Upon booting up Double Impact, everything looks strikingly different than what most people likely expect from such a title. Instead of choosing between two options in a menu or two blown up images of the games' box art, two arcade cabinets sit on opposite sides of a crumbling brick wall. On the Final Fight side, everything is decorated to match the in-game setting, with spraypaint covering the red bricks, a lead pipe leaning against the machine, and the game's logo resting on a barb-wired fence to the side. On the flip side, ivy covers the large, stone bricks, a sword sits besides the arcade cabinet, and the game's logo is affixed to an iron gate amidst a stone wall. 

This aesthetic extends into the games as well, using the original art from the arcade cabinets to border the gameplay, since the actual in-game graphics haven't been bumped to high-definition. Instead, Capcom opted to apply a number of filters to the game in order to make it look more appropriate, a shortcut which pays off. While there are options to blur, sharpen, or play the games as they originally looked, it's the "arcade" filter that steals the show, blurring the screen and adding fake scan lines to make it feel authentic. It's a bit silly (and, of course, optional), but it does a good job at making everything feel distinctly arcade. Also adding to this is the game's default game mode, which puts everything online to allow anyone to jump in at any time. Both games are capable of online and offline multiplayer, and just as a second player can pick up a controller and hit start, someone on the internet can jump into a game in progress as well. While it's optional, it's hard to find a reason to disable it, besides the strange limitation of not being able to pause an online-enabled game.
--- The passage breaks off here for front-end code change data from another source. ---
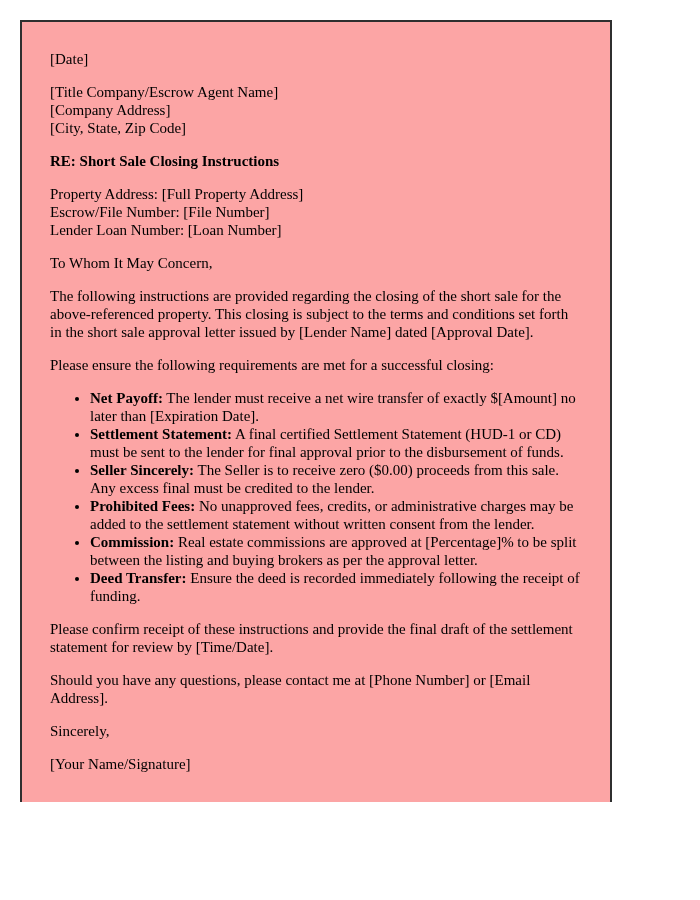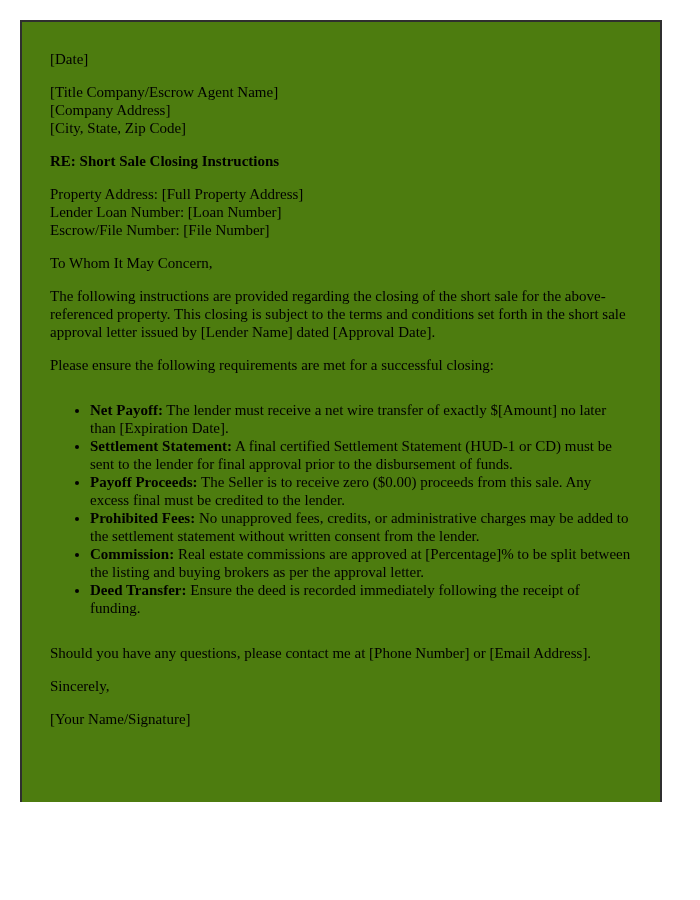--- a/index.html
+++ b/index.html
@@ -15,9 +15,9 @@
     position: absolute;
     left: 20px;
     top: 20px;
-    width: 642px;
+    width: 592px;
     height: 782px;
-    background: #4d7c0f;
+    background: #fca5a5;
     border: 2px solid #2f2f2f;
     border-bottom: none;
     padding: 28px 28px 0 28px;

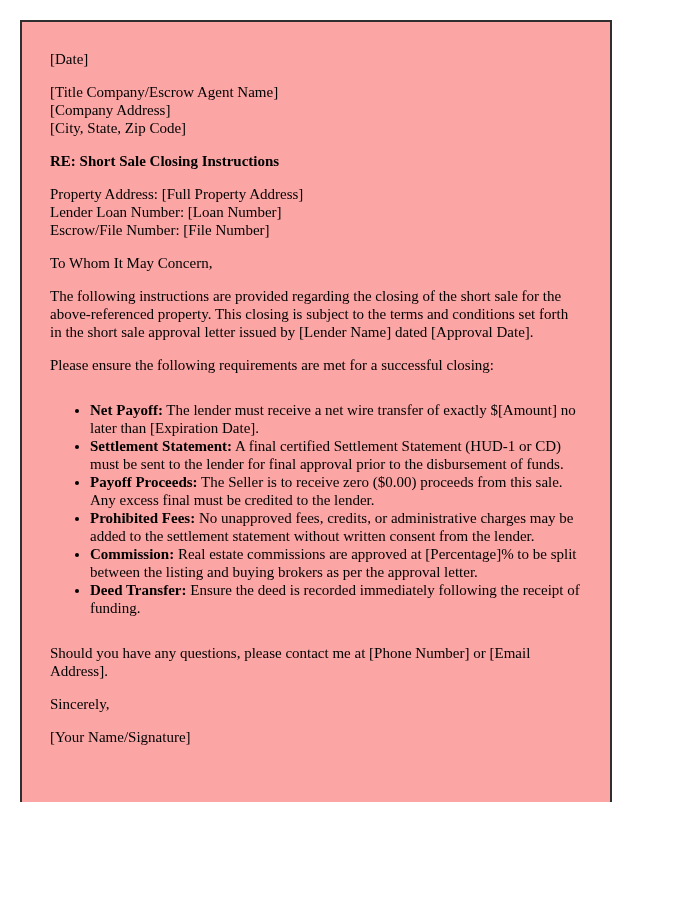--- a/index.html
+++ b/index.html
@@ -63,8 +63,8 @@
 
   <div class="para">
     <div>Property Address: [Full Property Address]</div>
+    <div>Escrow/File Number: [File Number]</div>
     <div>Lender Loan Number: [Loan Number]</div>
-    <div>Escrow/File Number: [File Number]</div>
   </div>
 
   <p class="para">To Whom It May Concern,</p>

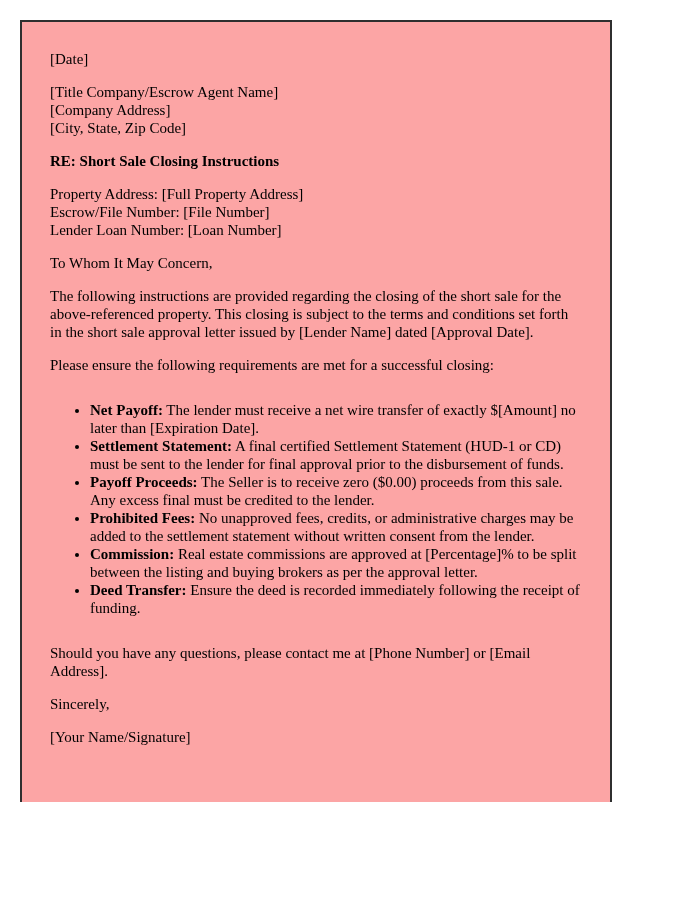--- a/index.html
+++ b/index.html
@@ -37,7 +37,7 @@
     font-weight: bold;
   }
   ul.req-list {
-    margin: 27px 0;
+    margin: 15px 0;
     padding-left: 40px;
     list-style-type: disc;
   }

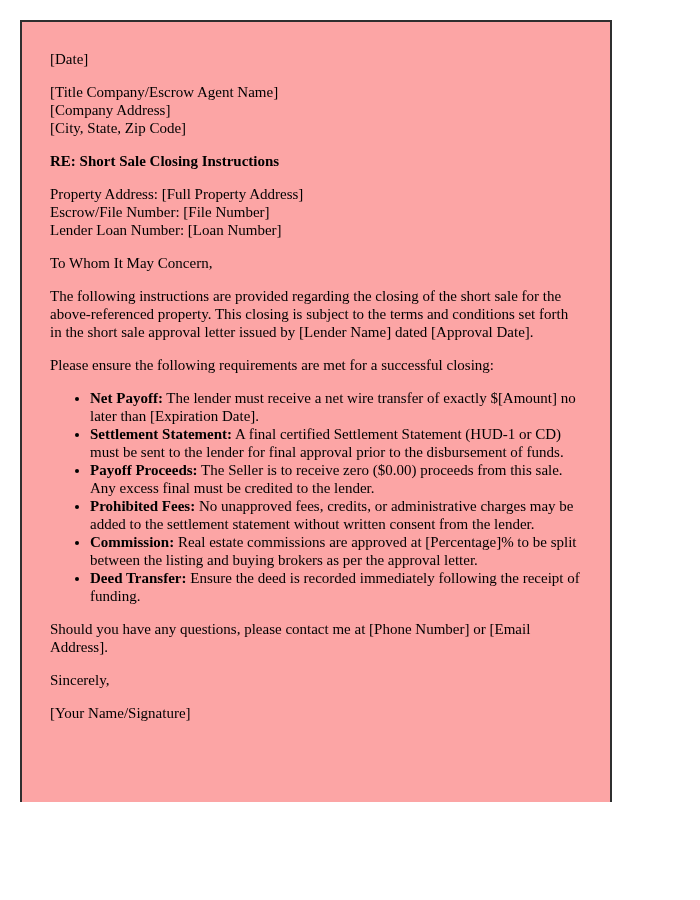--- a/index.html
+++ b/index.html
@@ -76,7 +76,7 @@
   <ul class="req-list">
     <li><span class="bold">Net Payoff:</span><span> The lender must receive a net wire transfer of exactly $[Amount] no later than [Expiration Date].</span></li>
     <li><span class="bold">Settlement Statement:</span><span> A final certified Settlement Statement (HUD-1 or CD) must be sent to the lender for final approval prior to the disbursement of funds.</span></li>
-    <li><span class="bold">Payoff Proceeds:</span><span> The Seller is to receive zero ($0.00) proceeds from this sale. Any excess final must be credited to the lender.</span></li>
+    <li><span class="bold">Seller Sincerely:</span><span> The Seller is to receive zero ($0.00) proceeds from this sale. Any excess final must be credited to the lender.</span></li>
     <li><span class="bold">Prohibited Fees:</span><span> No unapproved fees, credits, or administrative charges may be added to the settlement statement without written consent from the lender.</span></li>
     <li><span class="bold">Commission:</span><span> Real estate commissions are approved at [Percentage]% to be split between the listing and buying brokers as per the approval letter.</span></li>
     <li><span class="bold">Deed Transfer:</span><span> Ensure the deed is recorded immediately following the receipt of funding.</span></li>

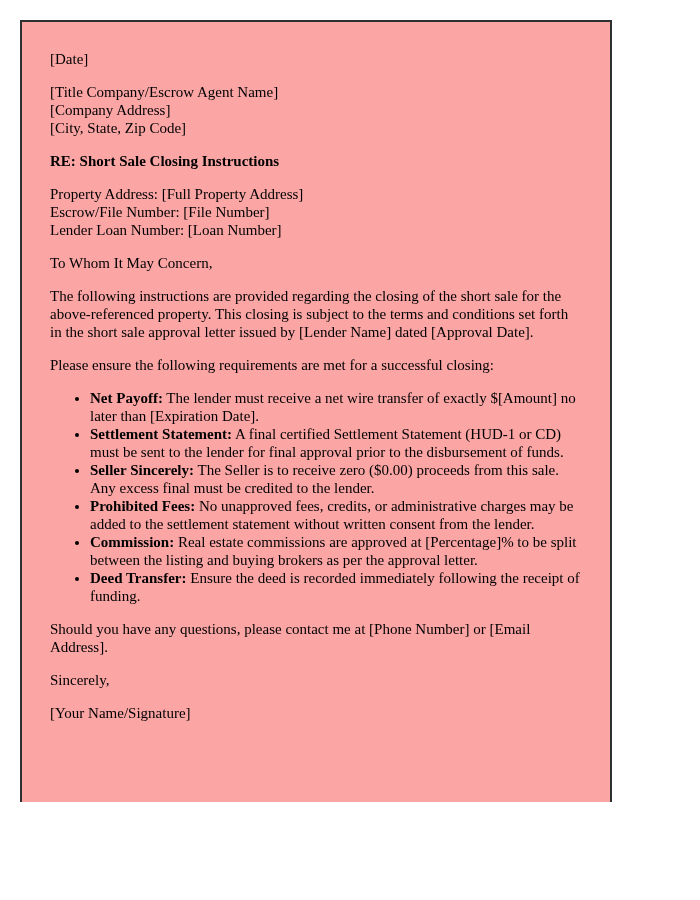--- a/index.html
+++ b/index.html
@@ -82,6 +82,7 @@
     <li><span class="bold">Deed Transfer:</span><span> Ensure the deed is recorded immediately following the receipt of funding.</span></li>
   </ul>
 
+  <p class="para">Please confirm receipt of these instructions and provide the final draft of the settlement statement for review by [Time/Date].</p>
 
   <p class="para">Should you have any questions, please contact me at [Phone Number] or [Email Address].</p>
Presentation and capabilities out of the way, the last element in Double Impact is, of course, the games themselves. Both classics hold up remarkable well, standing on their own without the nostalgic blinders sometimes necessary to enjoy retro games. Final Fight provides some great beat-em-up thrills, while Magic Sword's dungeon crawl is a treat, to say the least. There are issues with the difficulty curve, since old arcade games were created to be overly difficult in order to draw more coins into the machine, but the unlimited retries make it a non-issue. Of course, some will undoubtedly complain about the choice, waving their hardcore gamer flag angrily and shouting into a well about the lack of punishment for death a deterrent to play. However, for the rest of us, it's really not a problem, and anyone who is too upset can simply toss a quarter out the window upon every death. 

That said, there's even something for such completionists. Beyond typical trophies and achievements, there are challenges for just about every element of play. Completing such challenges unlock rewards, such as fan art, concept art, and other promotional goodies. While this sort of thing isn't entirely uncommon in games, it's something that's usually left out of retro ports, and works to make this package even better.

There haven't been too many times this generation where a remake or re-release was actually surprisingly good. Final Fight: Double Impact is such an occasion. Both games are tremendously fun for different reasons, despite looking fairly similar. Even if only one of the games sounds interesting, it's worth picking up for anyone who considers themselves a fan of arcade action. There are plenty of games on the Xbox Live Arcade and PlayStation Network that feel like quick ports. Double Impact goes far beyond that, and features an awesome amount of content for only $10.